20/20 Cricket and the future of the game

In a number of countries where the 20/20 cricket has been introduced this is the response that they have been getting from sponsors.
Because of the large crowds at cricket arenas to see the 20/20 cricket television companies appear much more eager to seek the rights to cover the matches. Here again there is a major interest on the part of sponsors.
Sponsors are keen on the television coverage because it allows for an even more extensive reach of their advertisements by way of association with the game.
In the case of the West Indies sponsors have not exactly been forthcoming in their support of cricket, and this at all levels.
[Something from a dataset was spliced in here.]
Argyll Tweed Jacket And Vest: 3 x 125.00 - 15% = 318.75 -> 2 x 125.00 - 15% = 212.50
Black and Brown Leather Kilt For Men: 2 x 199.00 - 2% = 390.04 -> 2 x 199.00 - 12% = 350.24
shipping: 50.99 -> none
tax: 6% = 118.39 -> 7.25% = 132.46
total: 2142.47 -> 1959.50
Everywhere there is much lamentation on the part of the respective Cricket Boards about the lack of interest of sponsors in their products at the local and regional levels.

A matter of survival
What is happening in the world of cricket today is a matter of survival.
Cricket is not the first sport to find itself in this situation nor will it be the last.
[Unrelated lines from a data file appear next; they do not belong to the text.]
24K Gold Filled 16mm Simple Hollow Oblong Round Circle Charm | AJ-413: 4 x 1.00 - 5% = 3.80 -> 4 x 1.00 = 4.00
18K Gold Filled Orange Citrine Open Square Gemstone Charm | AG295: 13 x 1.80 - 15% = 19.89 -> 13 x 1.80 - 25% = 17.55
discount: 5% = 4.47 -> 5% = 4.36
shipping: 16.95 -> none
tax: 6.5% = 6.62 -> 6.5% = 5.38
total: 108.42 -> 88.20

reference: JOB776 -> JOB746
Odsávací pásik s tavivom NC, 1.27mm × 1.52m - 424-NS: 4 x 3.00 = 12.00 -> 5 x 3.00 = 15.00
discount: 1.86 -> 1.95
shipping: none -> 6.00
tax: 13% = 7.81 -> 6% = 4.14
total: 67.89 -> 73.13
The major source of income among international sporting organisations is the sale of television rights. This is evident in the case of the quadrennial Olympics, winter and summer, and the FIFA World Cup of Football.
In pursuit of increased income from television rights sporting organisations have found themselves no longer in full control of their own sport. In many instances the television rights holders have gradually been able to use the leverage of their own financial inputs to wield influence on the very technical details of the sport.
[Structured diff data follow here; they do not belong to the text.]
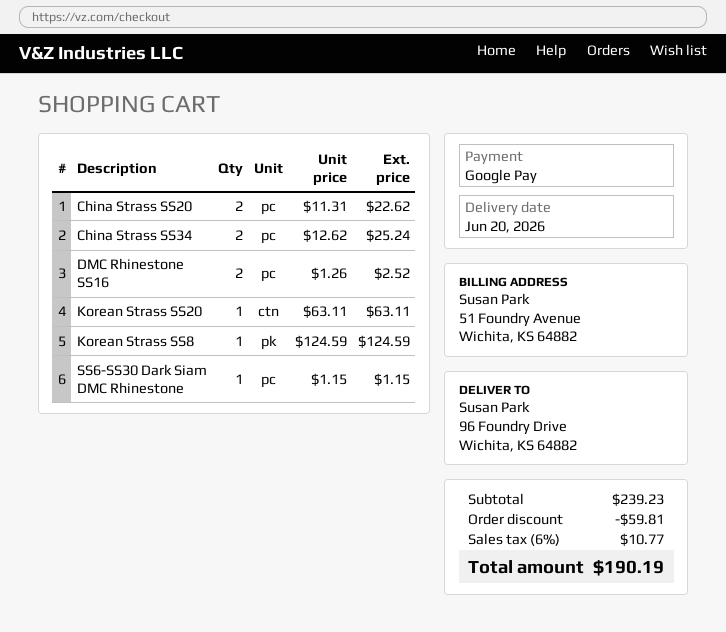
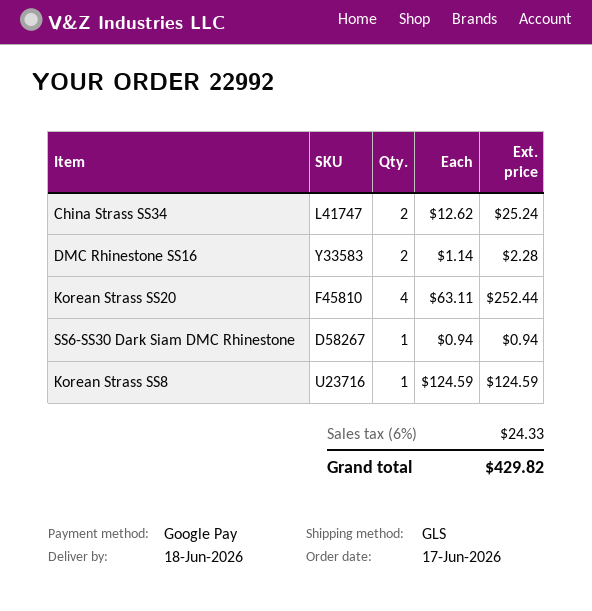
delivery date: 2026-06-20 -> 2026-06-18
China Strass SS20: 2 x 11.31 = 22.62 -> none
DMC Rhinestone SS16: 2 x 1.26 = 2.52 -> 2 x 1.14 = 2.28
Korean Strass SS20: 1 x 63.11 = 63.11 -> 4 x 63.11 = 252.44
SS6-SS30 Dark Siam DMC Rhinestone: 1 x 1.15 = 1.15 -> 1 x 0.94 = 0.94
discount: 59.81 -> none
tax: 6% = 10.77 -> 6% = 24.33
total: 190.19 -> 429.82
There is little doubt that the unfortunate rule change in athletics to one false start for the entire field is a direct response to the claims by television rights holders to the delays caused by false starts. It was the same influence that caused changes in the length of the run-up in the horizontal jumps and possible changes to the length between attempts in field events.
In table tennis the colour of the ball has changed and the number of points in a si
ngle game has also been reduced.
In a sense the television has an interest in keeping to a hectic time schedule to prevent down time in their coverage of sporting events. Unfortunately, this interest which often has great sway because of the large sums of money involved in acquiring the rights does not always take into consideration the overall impact on the athlete.